The 15-Minute City Revisited: Equity, Access, and Urban Regeneration

It reimagines urban life not as a commute between zones, but as a local, human-scale experience.
Fresh Assets Team

A few years ago, the idea of the 15-minute city made headlines as an urban planning revolution. The concept was simple yet powerful: every resident should be able to meet their daily needs — work, school, groceries, healthcare, recreation — within a 15-minute walk or bike ride from their home.

But as the concept spreads globally, a new question is emerging: Can the 15-minute city deliver on its promise of equity and regeneration, or is it becoming a luxury reserved for the few?

At Fresh Assets, we believe it can — but only if it's built with accessibility, affordability, and ecological regeneration at its core.

What Is the 15-Minute City?

The idea was popularized by Professor Carlos Moreno in Paris and has since gained traction in cities like Portland, Melbourne, Bogotá, and Buenos Aires. At its essence, the model prioritizes:

  • Mixed-use development
  • Decentralized services
  • Active mobility (walking, biking)
  • Public space over private transport

It reimagines urban life not as a commute between zones, but as a local, human-scale experience.

Why It Needs Revisiting

While the 15-minute city offers compelling environmental and social benefits, critics have pointed out risks:

  • Gentrification of walkable, well-serviced neighborhoods
  • Exclusionary planning that reinforces existing inequalities
  • Car-centric infrastructure in many cities that resists adaptation
  • Lack of investment in lower-income zones

Without safeguards, the model risks becoming an urban privilege rather than a public good.

Urban Regeneration Through Proximity

To fulfill its promise, the 15-minute city must be paired with inclusive regeneration — the process of reinvesting in neglected or underused urban areas in ways that:

  • Center the needs of long-time residents
  • Create public spaces that serve all age and income groups
  • Increase access to basic services without displacing communities
  • Promote mixed-income housing alongside mixed-use zoning
  • Integrate green infrastructure into everyday public realms

This isn’t about building for the wealthy — it’s about restoring balance in the urban fabric.

Examples in Action

📍 Medellín, Colombia

Once considered one of the most dangerous cities in the world, Medellín invested in cable cars, libraries, and parks in its poorest hillsides. The result? Improved mobility, safety, and access — without mass displacement.

📍 Paris, France

The city has banned car traffic from certain zones, expanded cycling infrastructure, and transformed schoolyards into public spaces. These actions embed climate resilience and accessibility into urban DNA.

📍 Buenos Aires, Argentina

Its “Comuna Verde” program promotes urban agriculture, pedestrian streets, and reforested corridors in underserved districts — placing ecology and proximity at the center of development.

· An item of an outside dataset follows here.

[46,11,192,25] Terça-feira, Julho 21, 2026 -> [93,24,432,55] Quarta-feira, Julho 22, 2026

How Fresh Assets Thinks About Proximity

For us, the 15-minute city is more than an idea — it’s a design principle.

We advocate for:

  • Development that restores and reuses land rather than expands sprawl
  • Mobility infrastructure that prioritizes access, not just movement
  • Policies that ensure community participation in land use planning
  • Spaces that serve multiple functions — economic, social, and ecological
  • A regulatory shift that supports compact, resilient urban cores

It’s about designing places where people and ecosystems thrive together, block by block.

Final Thought

The 15-minute city is not a trend — it’s a framework for rebalancing urban life.

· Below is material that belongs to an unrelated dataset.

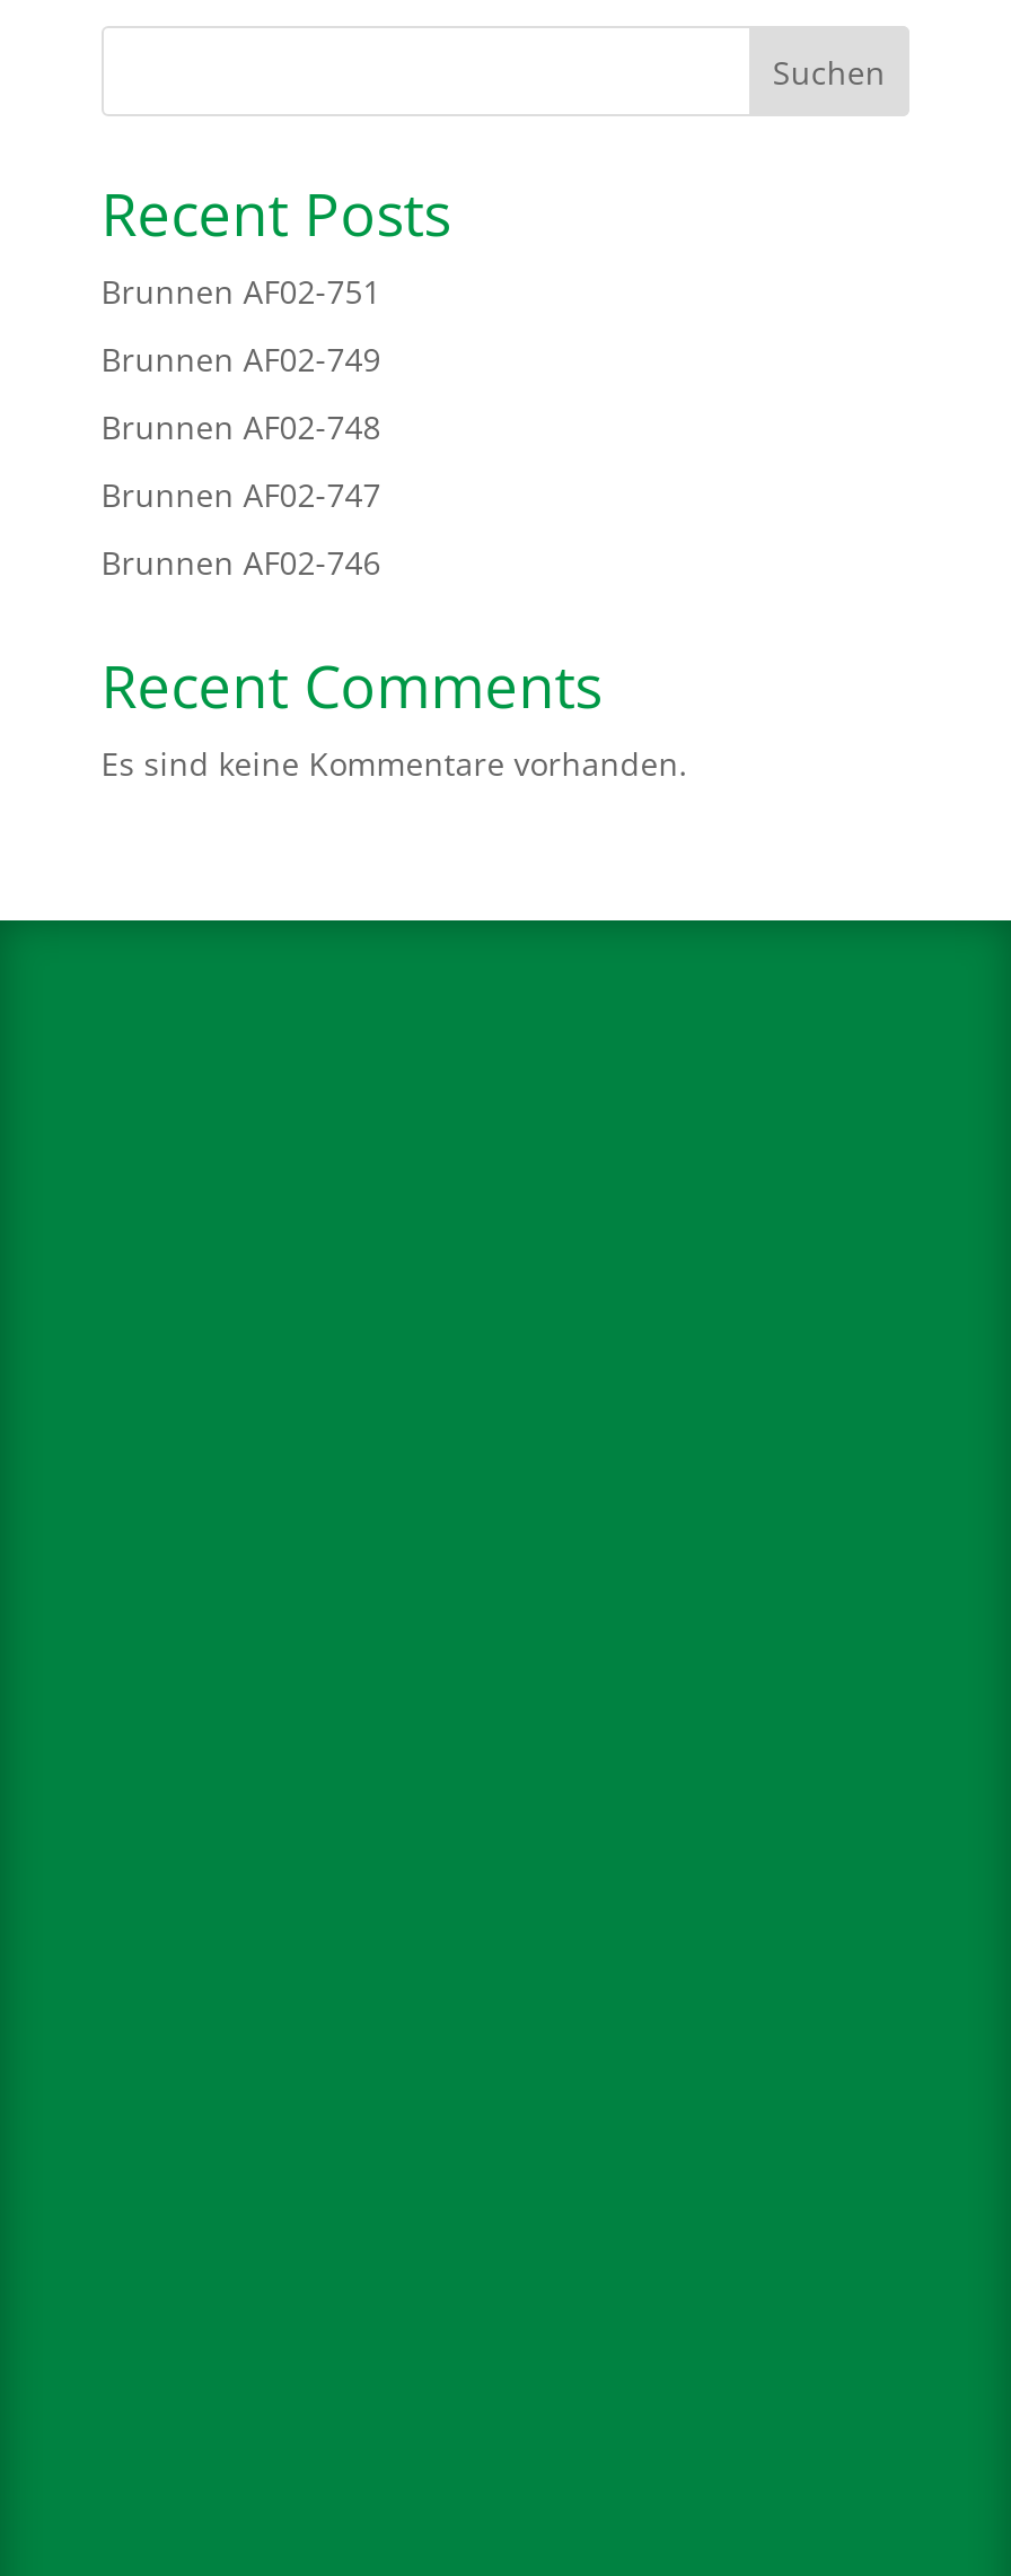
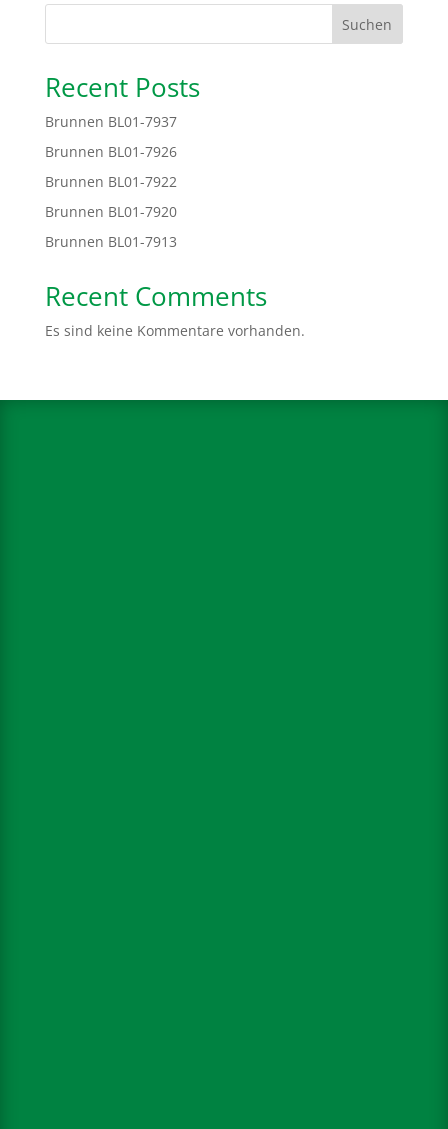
[101,270,381,313] Brunnen AF02-751 -> [45,112,177,131] Brunnen BL01-7937
[101,338,381,381] Brunnen AF02-749 -> [45,142,177,161] Brunnen BL01-7926
[101,405,381,448] Brunnen AF02-748 -> [45,172,177,191] Brunnen BL01-7922
[101,473,381,516] Brunnen AF02-747 -> [45,202,177,221] Brunnen BL01-7920
[101,541,381,584] Brunnen AF02-746 -> [45,232,177,251] Brunnen BL01-7913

But to succeed, it must be more than walkability maps and zoning changes. It must be rooted in justice, access, and ecological regeneration — the very pillars of sustainable development.

At Fresh Assets, we believe in designing for proximity — not just to services, but to opportunity, dignity, and nature.

Because in the cities of the future, the closest things should be the ones that matter most.